Jesus Partida

Personal information
- Date of birth: November 29, 1998 (age 27)
- Place of birth: Reno, Nevada, United States
- Height: 1.80 m (5 ft 11 in)
- Position: Midfielder

Youth career
- 2011–2017: Sagebrush United

College career
- Years: Team / Apps / (Gls)
- 2017–2021: UNLV Rebels / 65 / (9)

Senior career*
- Years: Team / Apps / (Gls)
- 2022–2023: Central Valley Fuego / 35 / (1)

= Jesus Partida =

American soccer player (born 1998)

Jesus Partida (born November 29, 1998) is an American soccer player who currently plays as a midfielder.

==Career==
===Youth & college===
Partida attended high school at Sparks High School in Nevada, where he was the 3A state tournament MVP after helping Sparks to the state championship title his senior season. He also helped the team to win a pair of conference and regional championships, and was a two-time first team all-league and all-state selection. Partida also played club soccer for Sagebrush United between 2011 and 2017.

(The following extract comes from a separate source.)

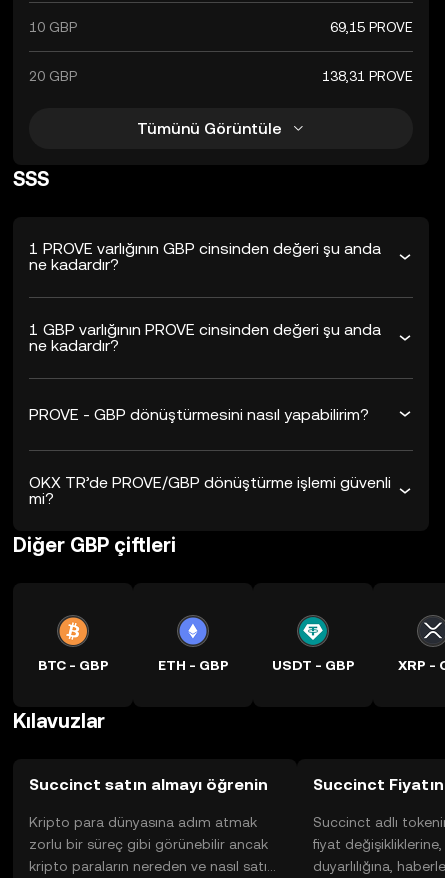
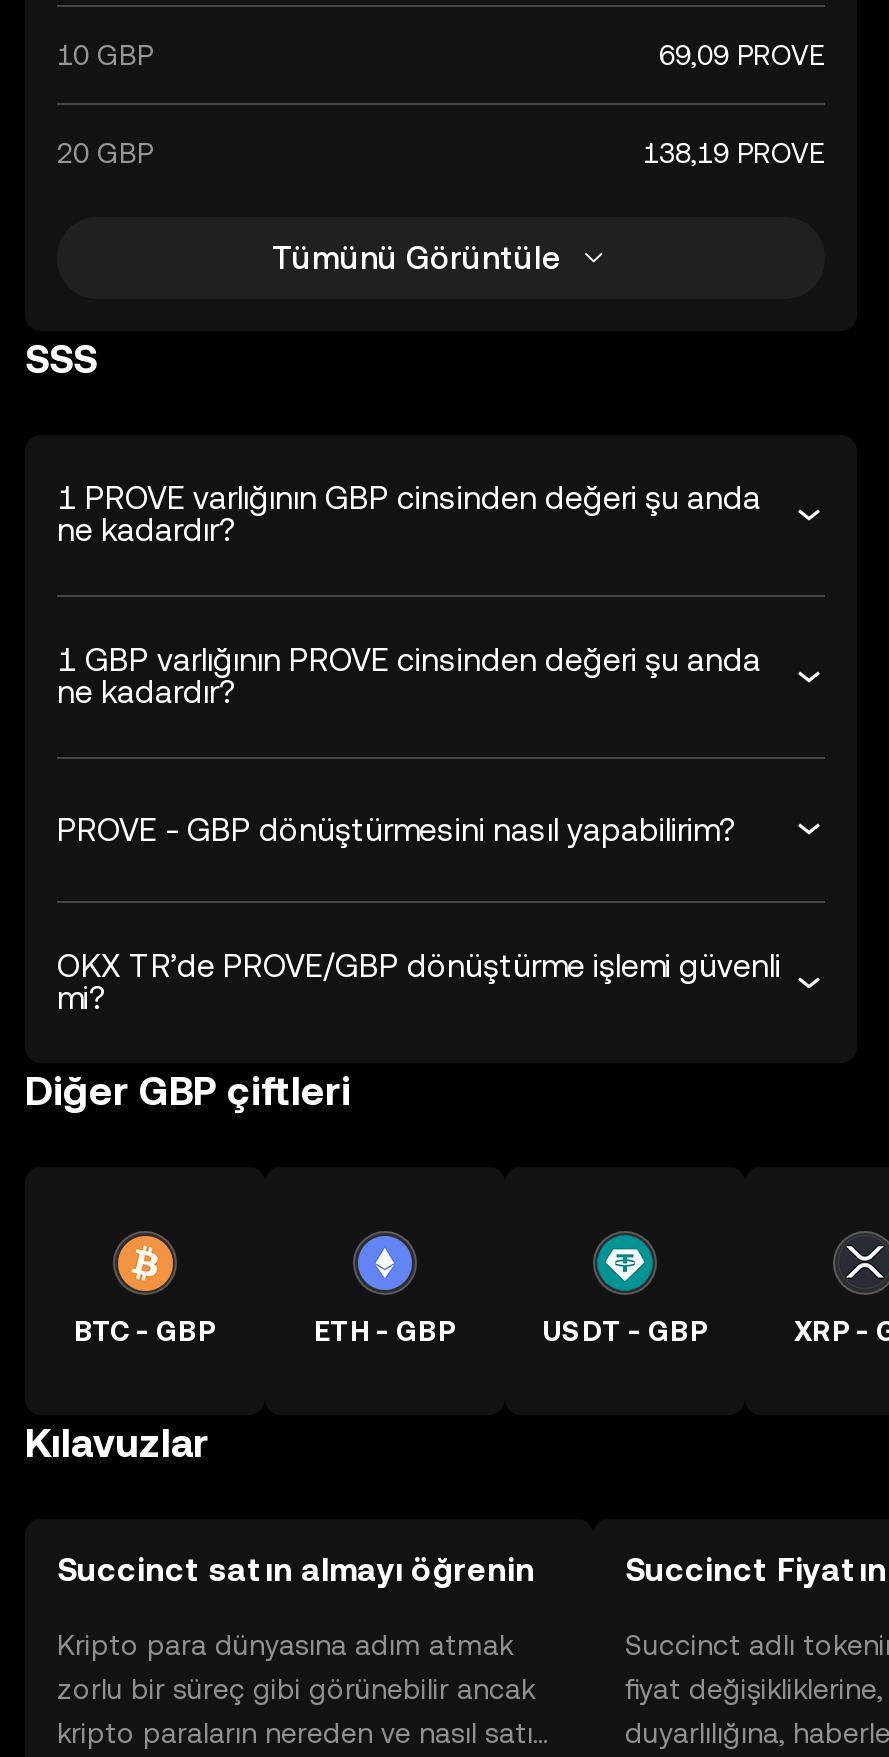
[330,19,413,35] 69,15 PROVE -> [659,39,825,71] 69,09 PROVE
[322,68,413,84] 138,31 PROVE -> [643,137,825,169] 138,19 PROVE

In 2017, Partida attended the University of Nevada, Las Vegas to play college soccer. During his time with the Rebels, Partida made 65 appearances, scoring nine goals and tallying five assists. He redshirted the 2019 season due to injury, and the 2020 season was truncated due to the COVID-19 pandemic. In 2017, he was named All-WAC Freshman Team.

===Central Valley Fuego===
On April 21, 2022, Partida signed with USL League One club Central Valley Fuego FC. He made his professional debut on April 30, 2022, appearing as a half-time substitute during a 1–0 win over Forward Madison FC, where he scored the game-winning goal with a 40-yard strike.